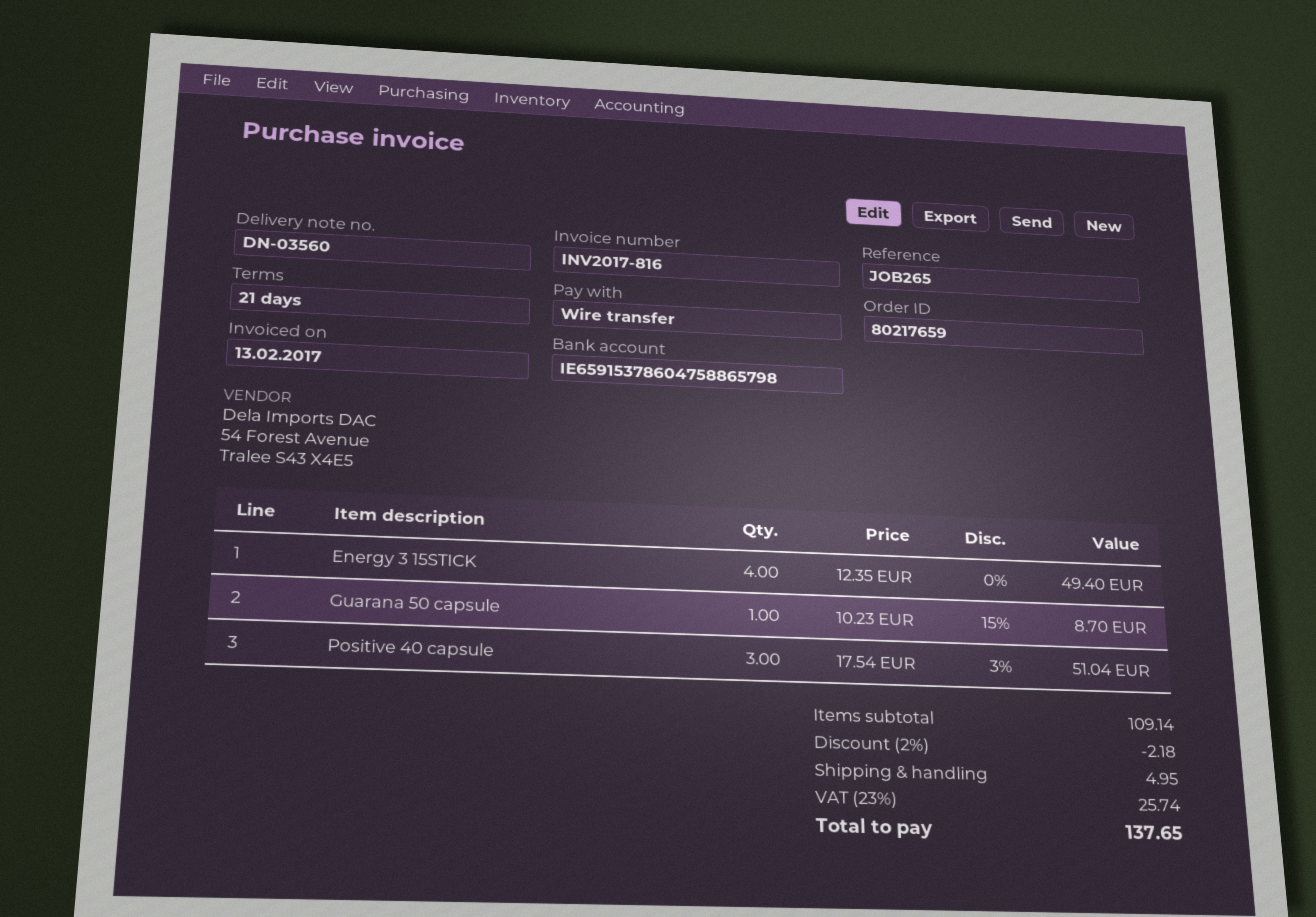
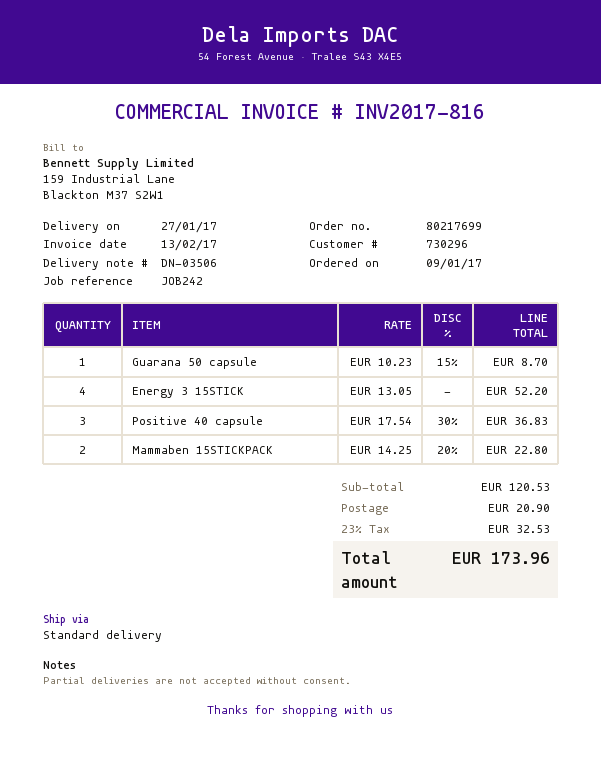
order number: 80217659 -> 80217699
delivery note number: DN-03560 -> DN-03506
reference: JOB265 -> JOB242
Energy 3 15STICK: 4 x 12.35 = 49.40 -> 4 x 13.05 = 52.20
Positive 40 capsule: 3 x 17.54 - 3% = 51.04 -> 3 x 17.54 - 30% = 36.83
Mammaben 15STICKPACK: none -> 2 x 14.25 - 20% = 22.80
subtotal: 109.14 -> 120.53
discount: 2% = 2.18 -> none
shipping: 4.95 -> 20.90
tax: 23% = 25.74 -> 23% = 32.53
total: 137.65 -> 173.96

——————

» **Brief**
Where a line in the listing above contains "number", copy that line.

» **Expected answer**
order number: 80217659 -> 80217699
delivery note number: DN-03560 -> DN-03506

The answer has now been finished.